Saya mencoba tersenyum nakal. Ia membalas senyuman saya dengan nakal juga. Iseng-iseng saya meraih dan meremas susunya yang kanan, sambil menjentik-jentik putingnya dari balik bajunya. Jenny menatap saya. Pelan-pelan matanya meredup, lalu setengah memejam. Saya melepaskan susunya dari tangan saya.
“Kok berhenti?” tanyanya sambil kembali membuka mata.
“Emang boleh?” tanya saya.
“Kenapa enggak?” tanya Jenny balik sambil melucuti pakaiannya sendiri.
Jenny segera telanjang bulat berdiri di samping ranjang. Indah sekali tubuhnya, kulitnya halus mulus dan putih bersih. Kakinya panjang indah, begitupula lehernya. Wajahnya amat cantik, berkesan cerdas namun dingin. Kedua buah susunya tidak besar, namun kencang dan indah. Puting-putingnya berwarna merah jambu kecoklatan, dan tampak agak terangsang oleh sentuhan saya tadi. Saya duduk di sisi ranjang, wajah saya tepat menghadap ke dua putingnya. Tanpa banyak basa-basi, saya mendekap pinggangnya, dan mengisap puting susunya. Mmm.., puting susu hangat itu terasa lucu dalam mulut saya. Saya jilati, saya hisap-hisap.

Terdengar rintih erangan Jenny setiap kali lidah saya menyentuh puting itu.
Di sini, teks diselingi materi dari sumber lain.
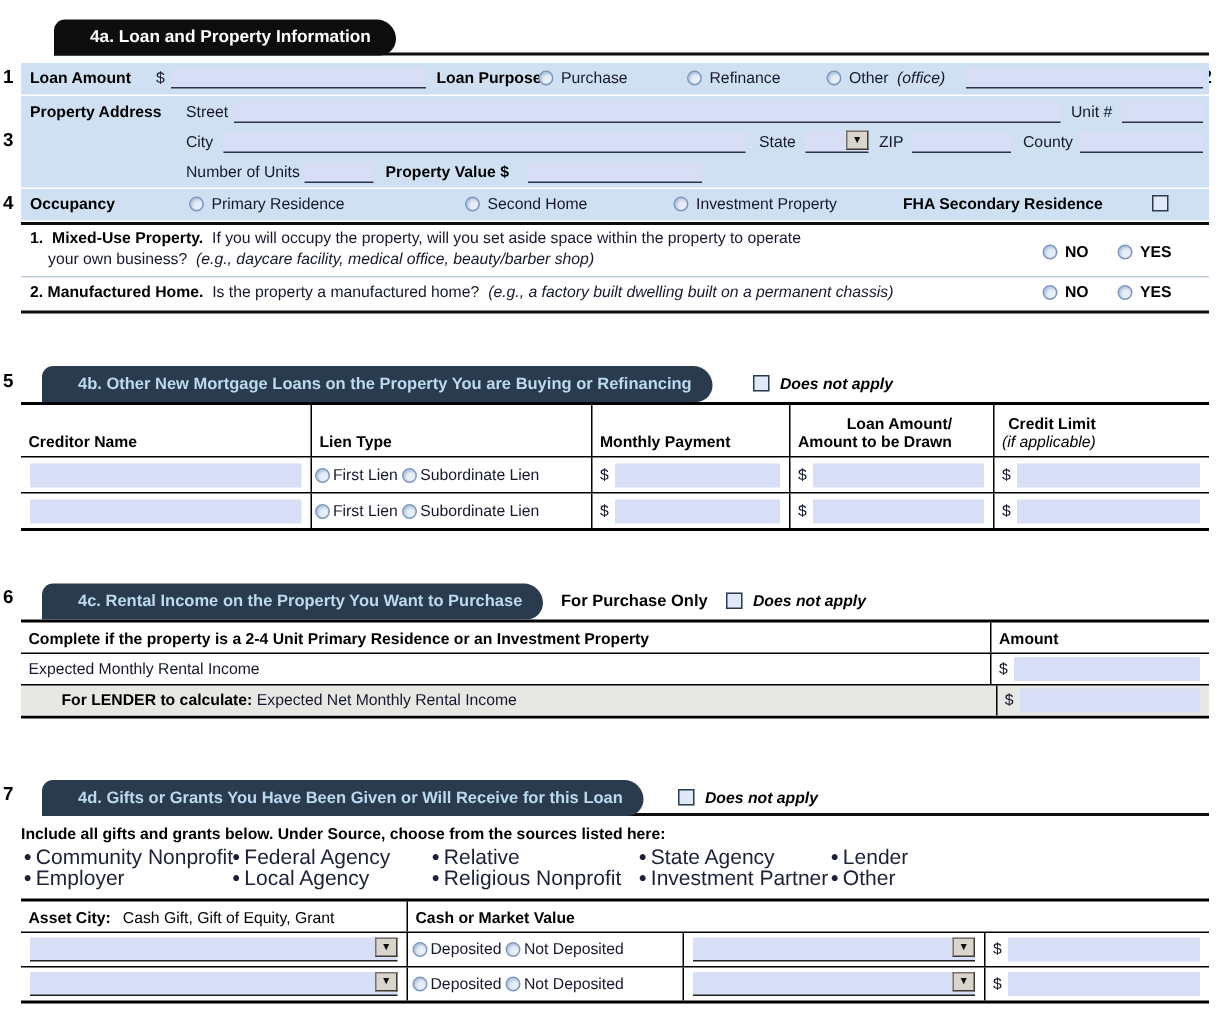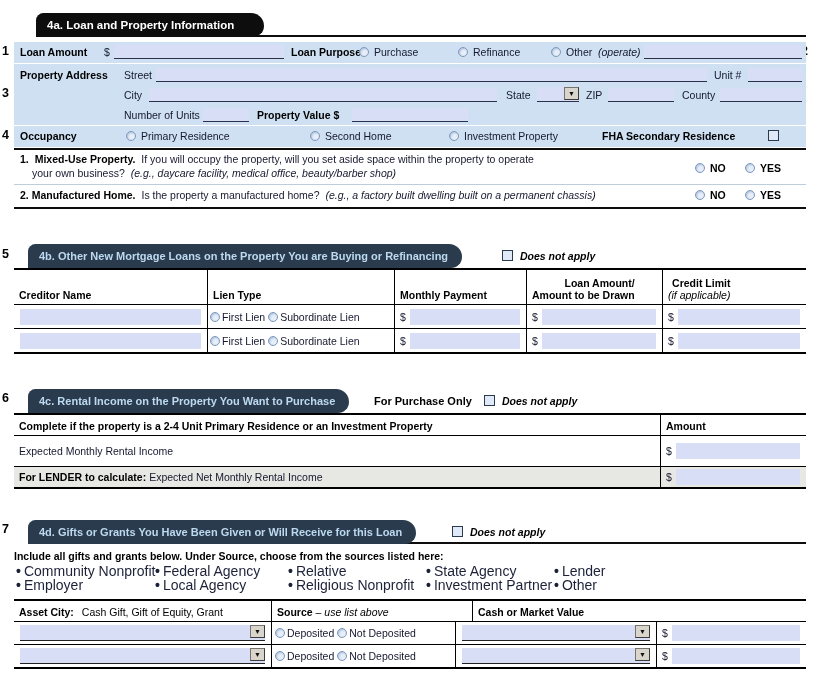"4a. Loan and Property Information" .tab { padding: 0 14px 0 11px -> 0 14px 0 24px }
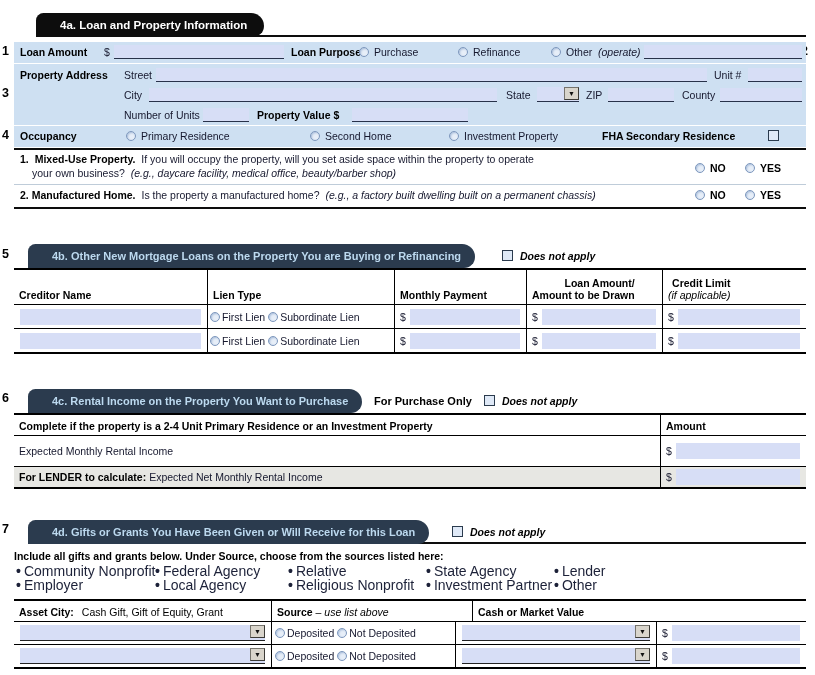"(operate)" span.lbl { text: operate -> office }
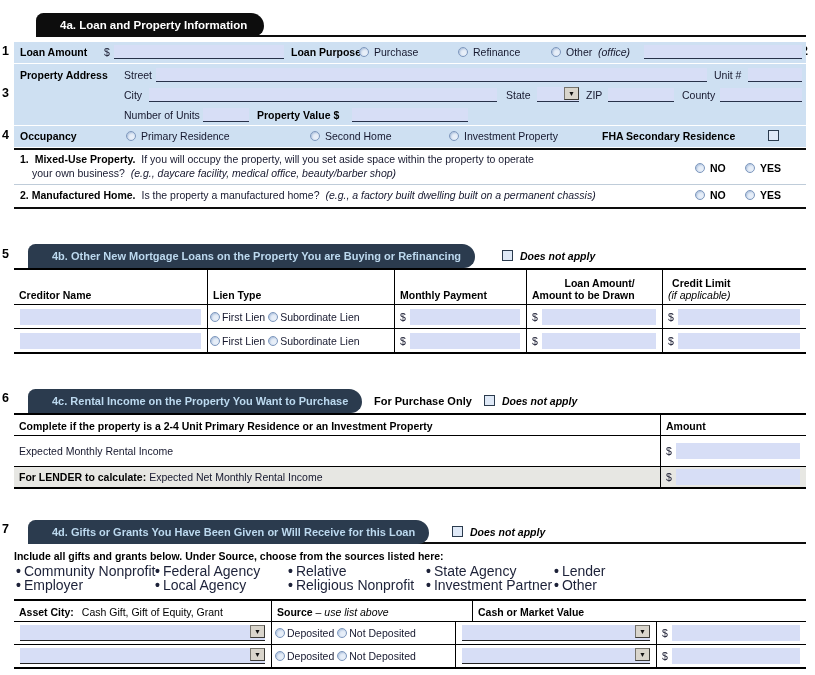"Expected Monthly Rental Income" div.trow { height: 31px -> 21px }
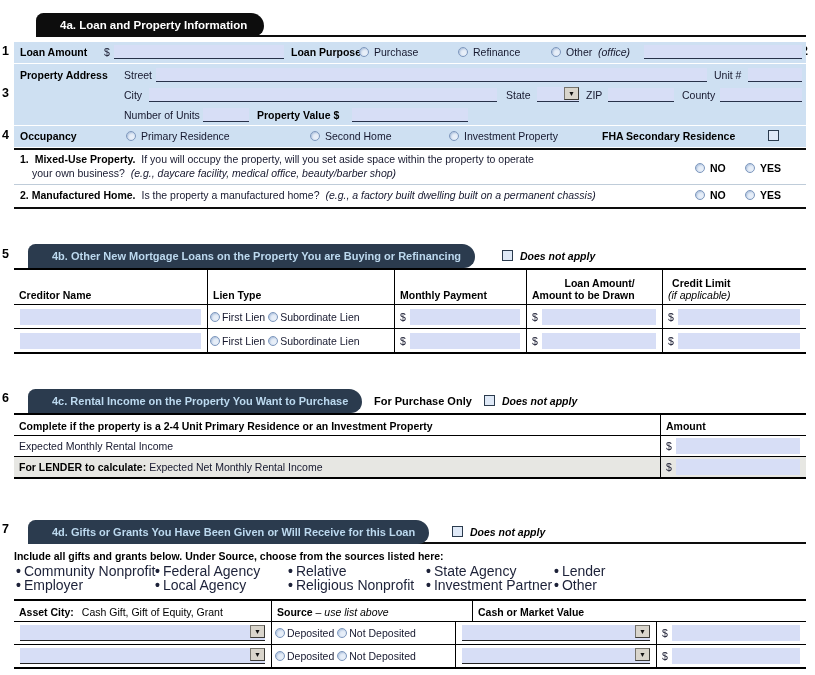"For LENDER to calculate:" .gray { padding-left: none -> 22px }
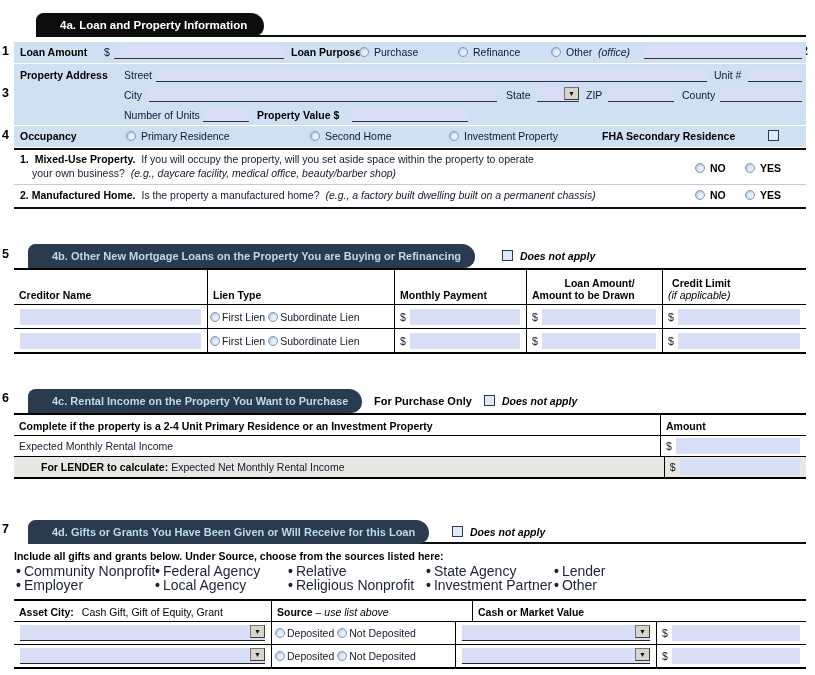"Source – use list above" div.tcell { html: <div> <span><span>Source</span><span>– use list above</span></span> </div> -> none }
Terasa sekali puting itu mengencang, membengkak dalam mulut saya. Kami berbagi kehangatan dengan sangat mesra pagi itu, dan kejadian itu sempat terulang beberapa kali lagi di hari-hari setelahnya, sampai kemudian saya mendapati apartemennya kosong dan teleponnya tidak diangkat. Ia benar-benar telah pergi jauh dari kehidupan saya. Mungkinkah ia telah mencapai cita-citanya? Mungkinkah ia sudah berada 2 meter di bawah tanah? Saya tidak tahu. Saya tetap akan mengenangnya, karena dia adalah yang pertama bagi saya.